Persamaan Kedudukan Warga Negara, Ini Penjelasan Gus Mamak
Rasionalisasi penyebutan muwathin atau warga negara kepada setiap penduduk suatu negara, sangat penting. Apalagi di tengah masyarakat majemuk seperti di Indonesia.
Mohammad Nailur Rochman alias Gus Mamak, Pengasuh Pesantren Bay al-Hikmah Pasuruan memberikan penjelasan soal keputusan Munas Nahdlatul Ulama (NU) tentang sebutan kafir yang menghebohkan itu.
"Di dalam negara Indonesia mempunyai karakter yang berbeda dengan negara lain yang beranekaragam, baik itu dari suku, budaya, agama, kelompok, serta adat istiadat. Dari keragaman terebut diharapkan setia warga negara memiliki rasa toleransi dengan perbedaan tersebut, agar terciptanya keadaan masyrakat yang aman, tentram, serta damai," tuturnya, Sabtu 2 Maret 2019.
Oleh sebab itu, menurut Gus Mamak, seharusnya negara harusnya berlaku bijak dengan mengunakan asas persamaan derajat, harkat, dan martabat bagi seluruh lapisan masyarakat, sehingga mampu terciptanya rasa keadailan serta adanya persamaan derajat untuk setiap warga negara.
"Dalam kita menjalani kehidupan berbangsa serta bernegara, setiap warga negara mempunyai ikatan khusus dengan negaranya, sehingga akan meminimalisir adanya tindakan kesewenang-wenangan pemerintah terhadap warga negara," tutur Putra KH Idris Hamid ini, yang ikut dalam sidang Bahtsul Masail Munas NU di Banjar.
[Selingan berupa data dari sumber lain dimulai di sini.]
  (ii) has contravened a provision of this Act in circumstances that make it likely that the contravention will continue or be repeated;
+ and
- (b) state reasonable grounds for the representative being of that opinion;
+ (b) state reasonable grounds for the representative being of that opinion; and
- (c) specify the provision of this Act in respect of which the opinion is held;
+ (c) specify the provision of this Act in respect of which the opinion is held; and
Begitu juga antara warga negara dengan warga negara yang lain yang memiliki ikatan khusus dan ada hukum yang mengaturnya. Oleh sebab itu, dalam UUD 1945 juga mengatur permasalahan tentang persamaan kedudukan antar warga negara.
"Ini saya dapat dari pelajaran PPKN..," kata Gus Mamak. "Yang saya pahami dalam trilogi ukhuwwah, kita sebagai makhluk sosial terikat karena ikatan keimanan, ikatan kebangsaan dan ikatan kemanusiaan. Maka dalam hal ini, konteks penyebutan yg dimaksud oleh NU adalah dalam konteks kehidupan kebangsaan, sebagai warga negara (citizen). Bukan dalam konteks akidah, dimana kita meyakini bahwa mereka bukan orang kafir."
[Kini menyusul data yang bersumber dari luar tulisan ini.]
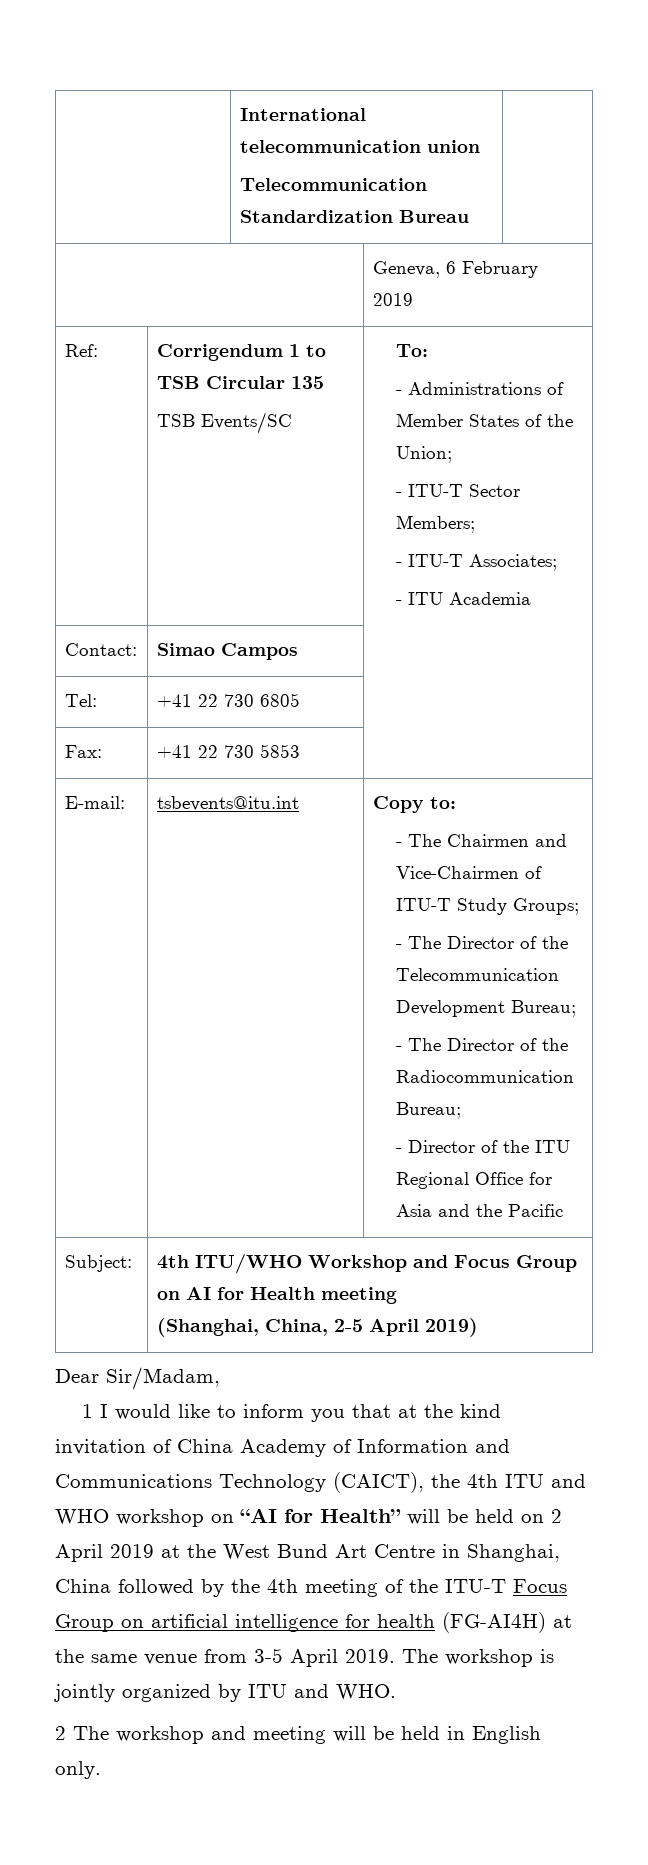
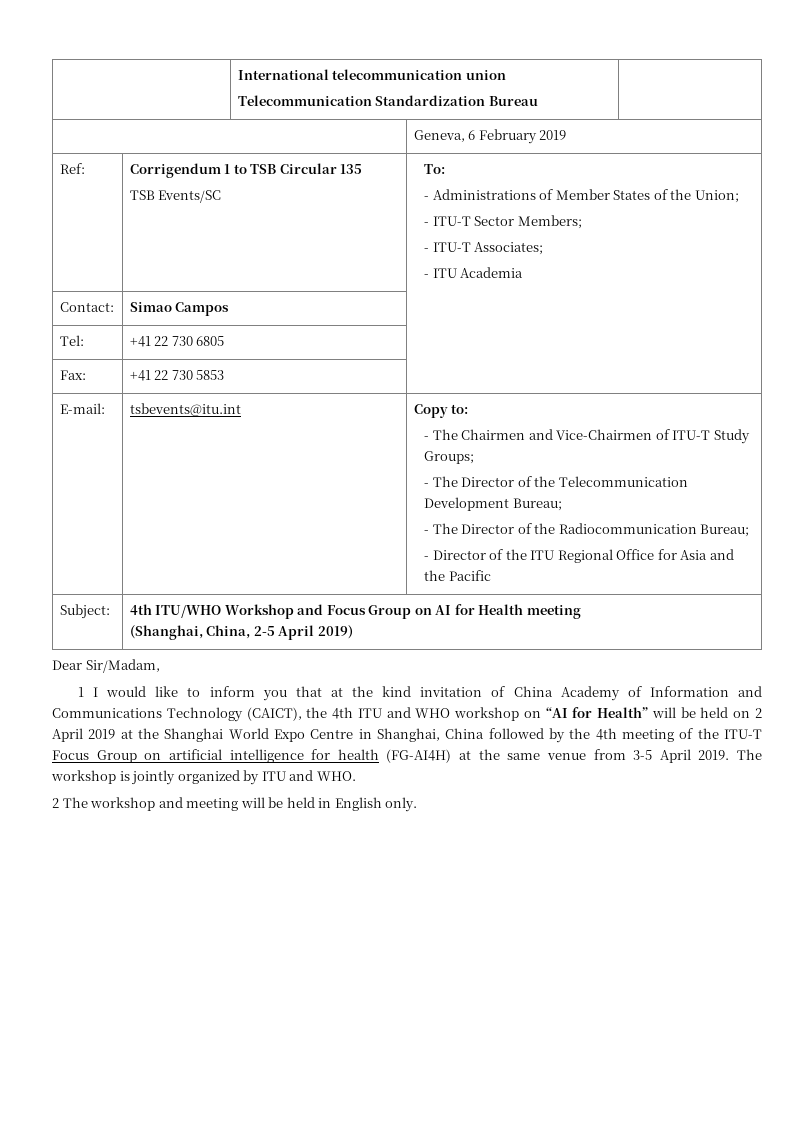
- 1 I would like to inform you that at the kind invitation of China Academy of Information and Communications Technology (CAICT), the 4th ITU and WHO workshop on “AI for Health” will be held on 2 April 2019 at the West Bund Art Centre in Shanghai, China followed by the 4th meeting of the ITU-T Focus Group on artificial intelligence for health (FG-AI4H) at the same venue from 3-5 April 2019.
+ 1 I would like to inform you that at the kind invitation of China Academy of Information and Communications Technology (CAICT), the 4th ITU and WHO workshop on “AI for Health” will be held on 2 April 2019 at the Shanghai World Expo Centre in Shanghai, China followed by the 4th meeting of the ITU-T Focus Group on artificial intelligence for health (FG-AI4H) at the same venue from 3-5 April 2019.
"Yang bikin ruwet adalah karena NU jadi sasaran bully, maka apapun gerak geriknya akan selalu diperhatikan dan dicari kesalahannya.
"Kenapa bahasa media seperti itu? Karena itulah bahasa media. Media butuh perhatian dari pembaca, dan untuk mendapatkan perhatian, harus ada yang menarik di mata para pembaca," tuturnya.
Bahasa berita itu harus aneh! Jika ada berita berjudul "ada orang lari dikejar-kejar anjing" maka itu sama sekali tidak menarik dibandingkan dengan judul "ada anjing lari terbirit-birit dikejar-dikejar orang" (padahal yg ngejar itu pemiliknya sendiri sambil bawa pentungan). Dalam ilmu komunikasi, redaksi berita akan melahirkan opini.
Maka tidaklah heran jika begitu banyak opini bermunculan karena membaca sebuah judul berita. Begitulah. (adi)
"Rasionalisasi penyebutan muwathin atau warga negara kepada setiap penduduk suatu negara, sangat penting. Apalagi di tengah masyarakat majemuk seperti di Indonesia."